A culture has indeed been set, as can be seen with the recent opening of Fab Cafe, the Fabindia chain’s offering to the fast-growing health-food sector. Promoting ‘Indian food with a twist’, the Cafe is also built around the concept of conscious eating, with no refined sugars or oils, offering eco-friendly packaging in which you can take away your meals to sit and enjoy anywhere in the massive park.
The big draw, of course, is its stunning lakeside location that they have tried to bring more attention to by roping in young artists Atia and Tan Sen, and Yen Sukhramani, to create a lively mural at the entrance. The artists, who go by the moniker ‘Senyensen‘, were contacted by the Cafe via Instagram. They describe their 10-day painting experience as one of the best projects they’ve done so far, being bang in the middle of nature and history, having kids and dogs poke around to see what they were up to, and spotting exotic birds like a grey hornbill while they finished the mural. Their final artwork is a culmination of all Sunder Nursery has to offer: trees, monuments, animals, the lake, the communal culture of eating, all rendered in a skewed perspective, which makes all the bits of nature far bigger than all the humans and manmade elements — just like how it should be.
Apart from the generic praise most people have for the manicured prettiness of Sunder Nursery, most women I spoke to had one common thing to say — there is the absence of “shady characters”, the park feels safe. As someone who was accosted by a drunk man in broad daylight in Delhi’s Mehrauli Archaeological Park earlier this year, I can personally attest to how women in India don’t get to safely take up public space the way they’d like to.
Years ago, during a stroll in Bangalore’s centrally-located Cubbon Park, I tried to do what feminist activist Jasmeen Patheja had been urging women to try out in her ‘Meet to Sleep’ interventions — take a nap in a public park. It was a fairly busy weekday afternoon, I chose an occupied, but not overtly crowded corner, kept my belongings close, and attempted to doze off, the way I had seen other men routinely do in the park. I could not. I felt too conscious of my body, too aware of all the stories I had heard of women being stalked, flashed at, and groped, regardless of what time of the day they were in the park, and who they were with. So, if women say they feel relatively safer in Sunder Nursery, as opposed to other public places the city has to offer, it surely does mean something.

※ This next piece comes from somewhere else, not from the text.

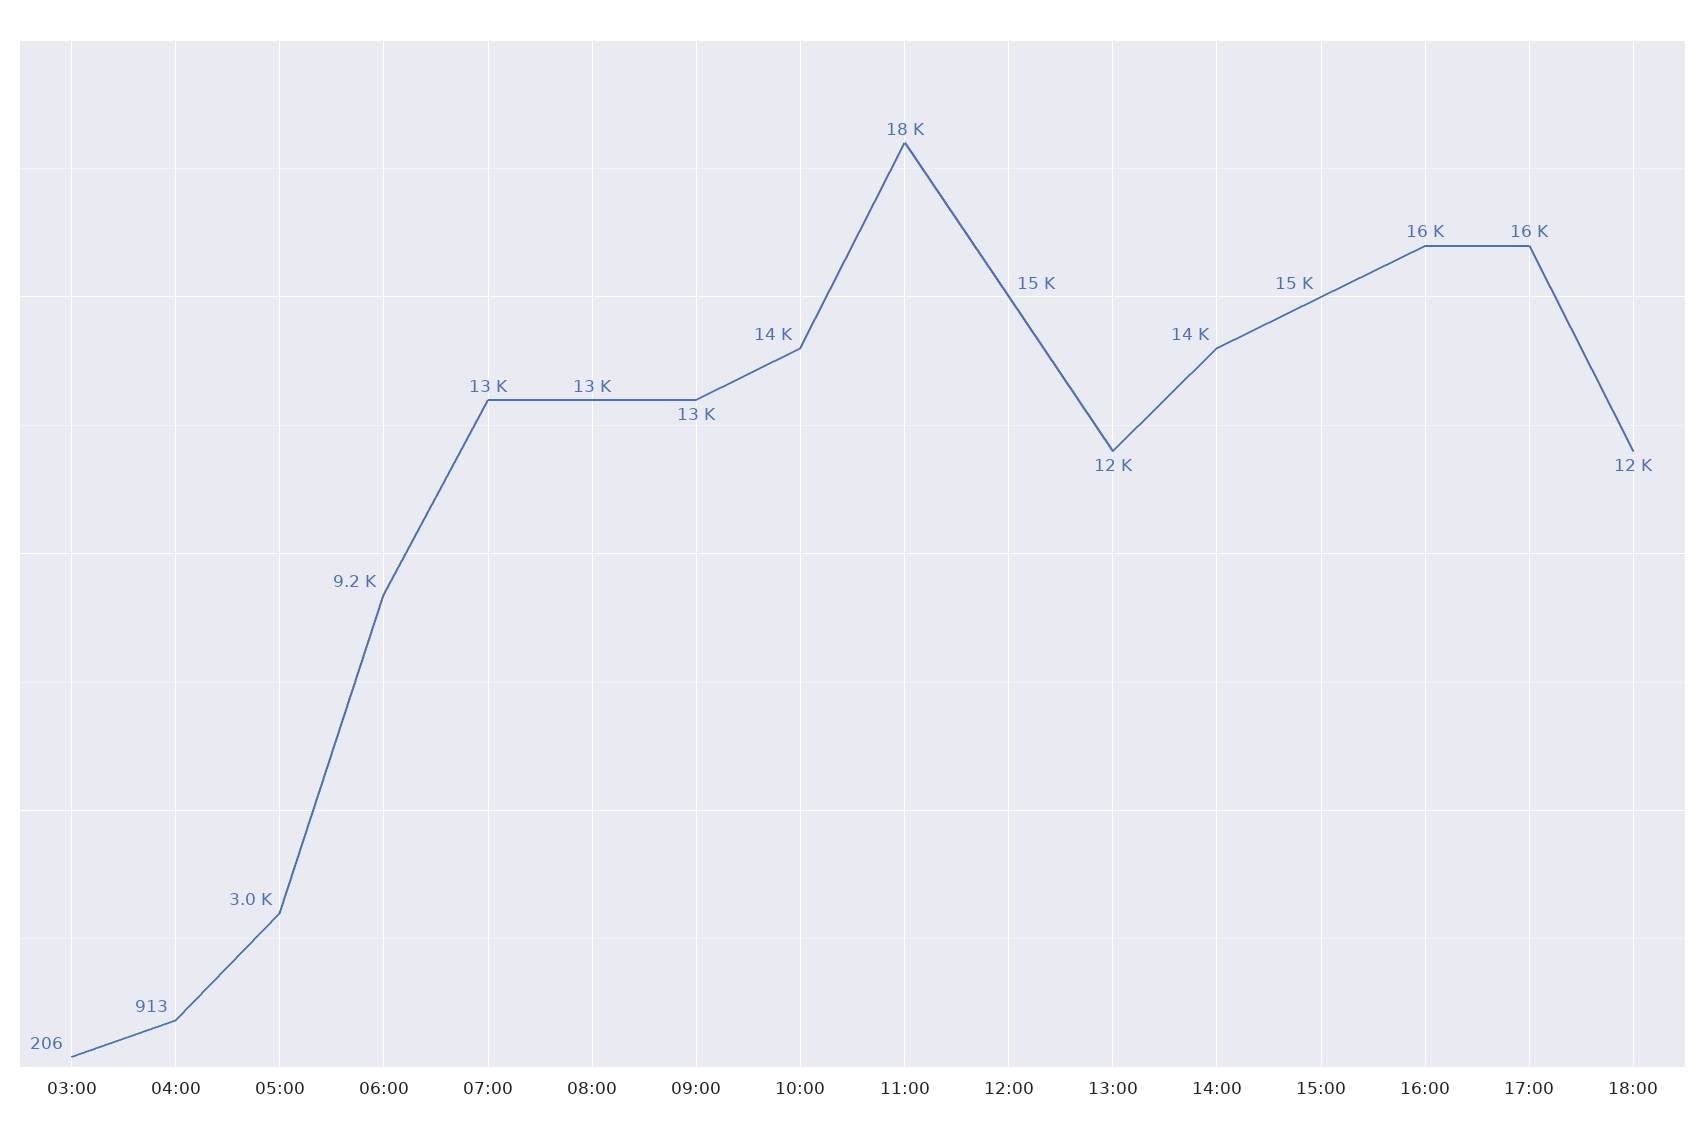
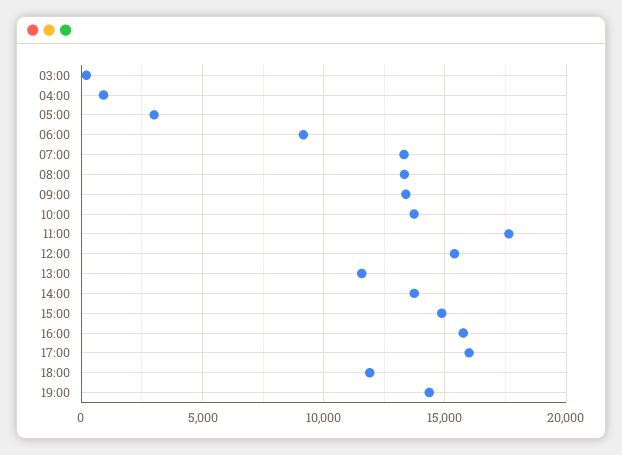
19:00: none -> 14500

An urban city is only as good as the public spaces its residents can blissfully inhabit. Mumbai has its sea-facing promenades in Bandstand and Worli, Bangalore has Lalbagh Botanical Gardens and Cubbon Park, and Kolkata has Rabindra Sarobar and Maidan. If your city has enough spaces where the elderly can sit and reminisce, couples can canoodle, exercise junkies can get a good stretch, children can run amok, and aunties can partake in brisk walk-cum-gossip sessions, then it’s a city worth living in.